## EXERCISE AIM
Find the word "which" in the data, then copy each line where it is found.

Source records
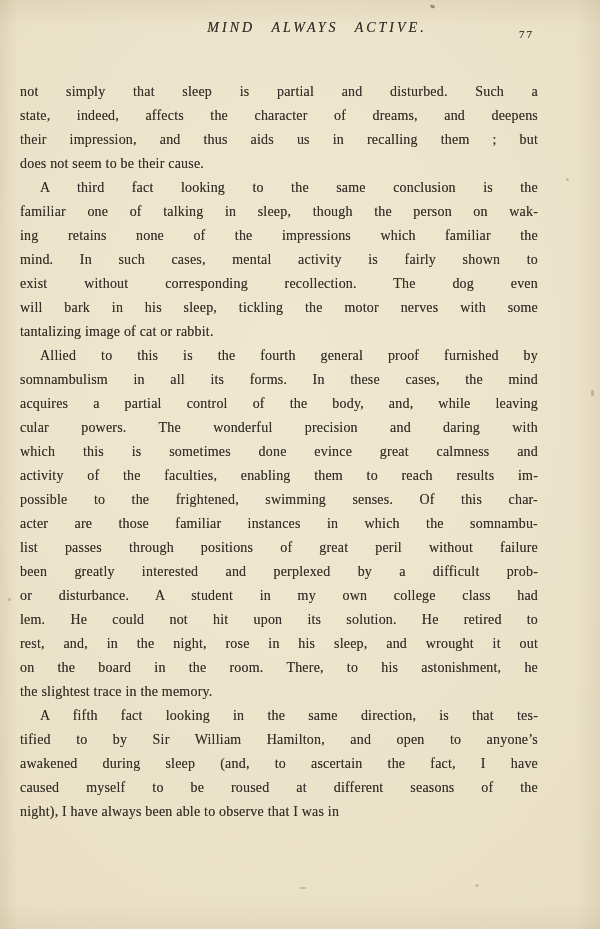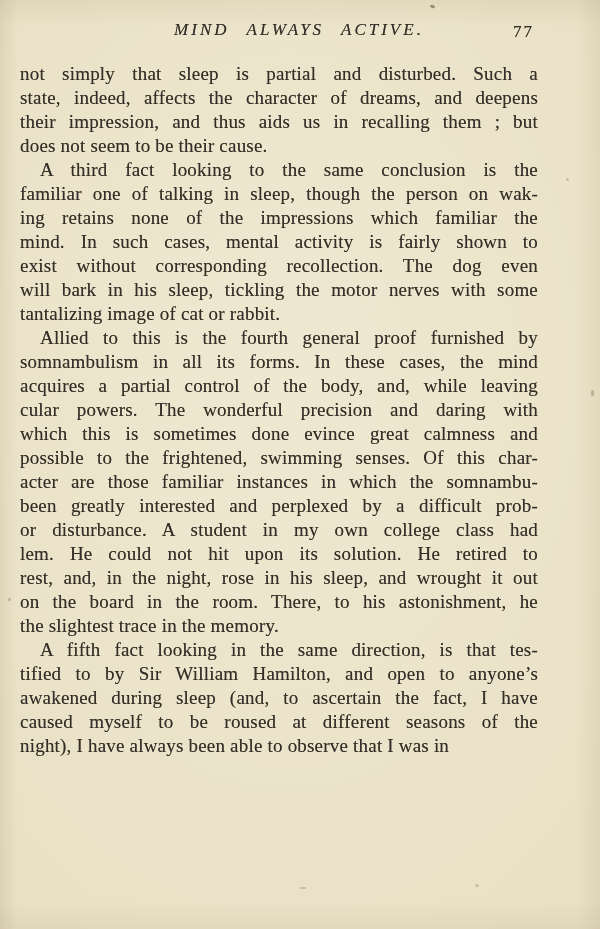--- a/index.html
+++ b/index.html
@@ -15,32 +15,32 @@
   .page{
     position:absolute;inset:0;
     background:
       radial-gradient(ellipse 130% 120% at 48% 40%, rgba(255,252,238,0.28), rgba(255,252,238,0) 60%),
       linear-gradient(90deg, rgba(125,105,65,0.12), rgba(125,105,65,0) 3%, rgba(125,105,65,0) 96%, rgba(125,105,65,0.10)),
       linear-gradient(180deg, rgba(125,105,65,0.10), rgba(125,105,65,0) 3%, rgba(125,105,65,0) 97%, rgba(125,105,65,0.08)),
       var(--paper);
   }
   .header{position:absolute;top:20px;left:0;width:600px;height:22px;color:var(--ink);}
   .running-title{
-    position:absolute;left:299px;top:0;transform:translateX(-50%);
-    font-style:italic;font-size:17px;letter-spacing:3px;word-spacing:10px;
+    position:absolute;left:317px;top:0;transform:translateX(-50%);
+    font-style:italic;font-size:14px;letter-spacing:3px;word-spacing:10px;
     white-space:nowrap;color:var(--ink);
     text-shadow:0 0 0.5px rgba(45,40,30,0.55);
   }
   .page-number{
-    position:absolute;right:66px;top:2px;font-size:17px;letter-spacing:2px;
+    position:absolute;right:66px;top:8px;font-size:11px;letter-spacing:2px;
     color:var(--ink);text-shadow:0 0 0.5px rgba(45,40,30,0.55);
   }
   .body-text{
-    position:absolute;left:20px;top:62px;width:518px;
-    font-size:19px;line-height:24px;letter-spacing:0.2px;color:var(--ink);
+    position:absolute;left:20px;top:80px;width:518px;
+    font-size:14px;line-height:24px;letter-spacing:0.2px;color:var(--ink);
     text-shadow:0 0 0.5px rgba(45,40,30,0.5);
   }
   .line{text-align:justify;text-align-last:justify;height:24px;}
   .line.last{text-align-last:left;}
   .line.indent{text-indent:20px;}
   .speck{position:absolute;border-radius:50%;background:#6d634c;}
   .sp1{left:430px;top:5px;width:5px;height:3px;opacity:0.65;transform:rotate(20deg);}
   .sp2{left:566px;top:178px;width:3px;height:3px;opacity:0.30;}
   .sp3{left:591px;top:390px;width:3px;height:6px;opacity:0.35;border-radius:2px;}
   .sp4{left:300px;top:887px;width:6px;height:2px;opacity:0.30;border-radius:1px;}
@@ -66,22 +66,24 @@
       <div class="line">ing retains none of the impressions which familiar the</div>
       <div class="line">mind. In such cases, mental activity is fairly shown to</div>
       <div class="line">exist without corresponding recollection. The dog even</div>
       <div class="line">will bark in his sleep, tickling the motor nerves with some</div>
       <div class="line last">tantalizing image of cat or rabbit.</div>
       <div class="line indent">Allied to this is the fourth general proof furnished by</div>
       <div class="line">somnambulism in all its forms. In these cases, the mind</div>
       <div class="line">acquires a partial control of the body, and, while leaving</div>
       <div class="line">cular powers. The wonderful precision and daring with</div>
       <div class="line">which this is sometimes done evince great calmness and</div>
+      <div class="line">activity of the faculties, enabling them to reach results im-</div>
       <div class="line">possible to the frightened, swimming senses. Of this char-</div>
       <div class="line">acter are those familiar instances in which the somnambu-</div>
+      <div class="line">list passes through positions of great peril without failure</div>
       <div class="line">been greatly interested and perplexed by a difficult prob-</div>
       <div class="line">or disturbance. A student in my own college class had</div>
       <div class="line">lem. He could not hit upon its solution. He retired to</div>
       <div class="line">rest, and, in the night, rose in his sleep, and wrought it out</div>
       <div class="line">on the board in the room. There, to his astonishment, he</div>
       <div class="line last">the slightest trace in the memory.</div>
       <div class="line indent">A fifth fact looking in the same direction, is that tes-</div>
       <div class="line">tified to by Sir William Hamilton, and open to anyone’s</div>
       <div class="line">awakened during sleep (and, to ascertain the fact, I have</div>
       <div class="line">caused myself to be roused at different seasons of the</div>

## WRITTEN REPLY
       <div class="line">ing retains none of the impressions which familiar the</div>
       <div class="line">which this is sometimes done evince great calmness and</div>
       <div class="line">acter are those familiar instances in which the somnambu-</div>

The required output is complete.